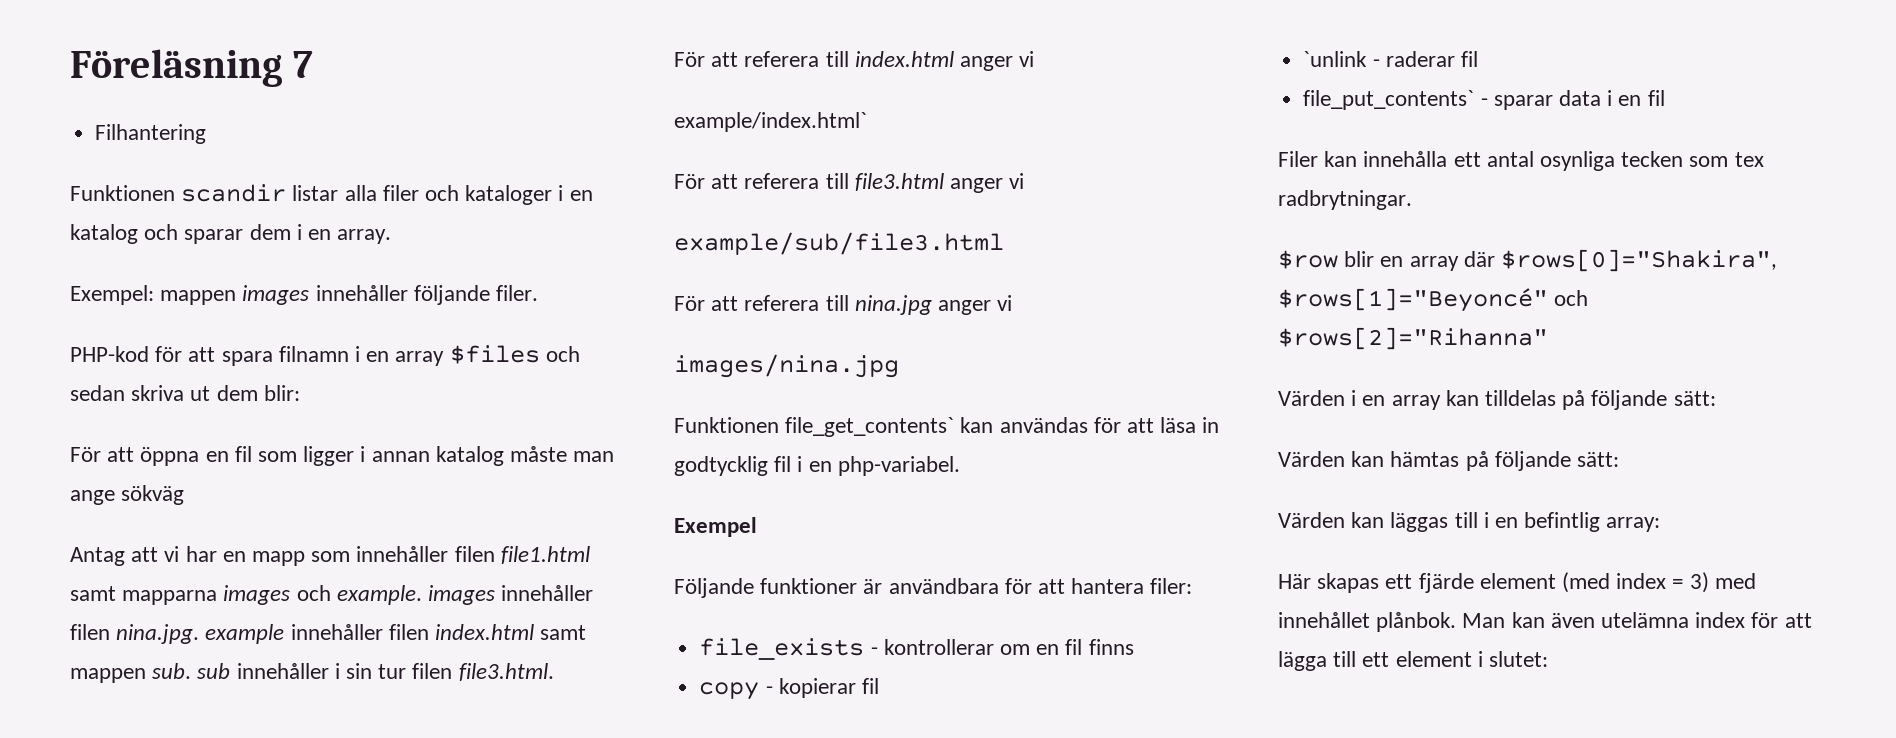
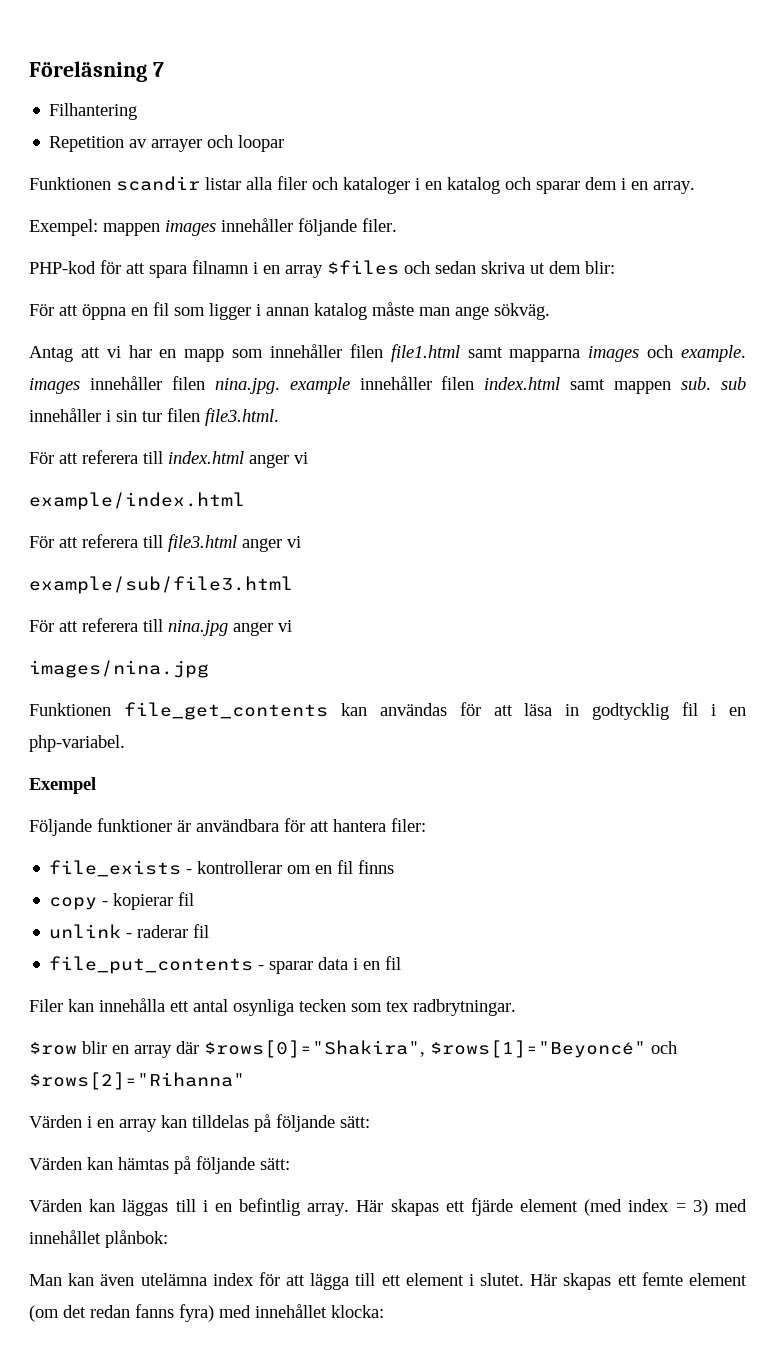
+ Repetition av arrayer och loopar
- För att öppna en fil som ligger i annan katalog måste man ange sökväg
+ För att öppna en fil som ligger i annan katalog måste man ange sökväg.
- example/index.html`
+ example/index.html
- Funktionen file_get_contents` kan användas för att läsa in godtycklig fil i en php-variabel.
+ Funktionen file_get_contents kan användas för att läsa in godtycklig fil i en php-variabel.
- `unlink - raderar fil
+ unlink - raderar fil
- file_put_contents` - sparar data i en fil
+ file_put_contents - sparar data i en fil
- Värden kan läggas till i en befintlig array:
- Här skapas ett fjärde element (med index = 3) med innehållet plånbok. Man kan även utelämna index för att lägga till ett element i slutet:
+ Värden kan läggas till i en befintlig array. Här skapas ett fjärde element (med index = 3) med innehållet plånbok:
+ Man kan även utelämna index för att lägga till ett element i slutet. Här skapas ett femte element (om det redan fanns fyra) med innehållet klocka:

▬▬▬▬▬▬

### Assignment
Using the material above, find each line that holds "sökväg" and copy that line.

### Exercise answer
- För att öppna en fil som ligger i annan katalog måste man ange sökväg
+ För att öppna en fil som ligger i annan katalog måste man ange sökväg.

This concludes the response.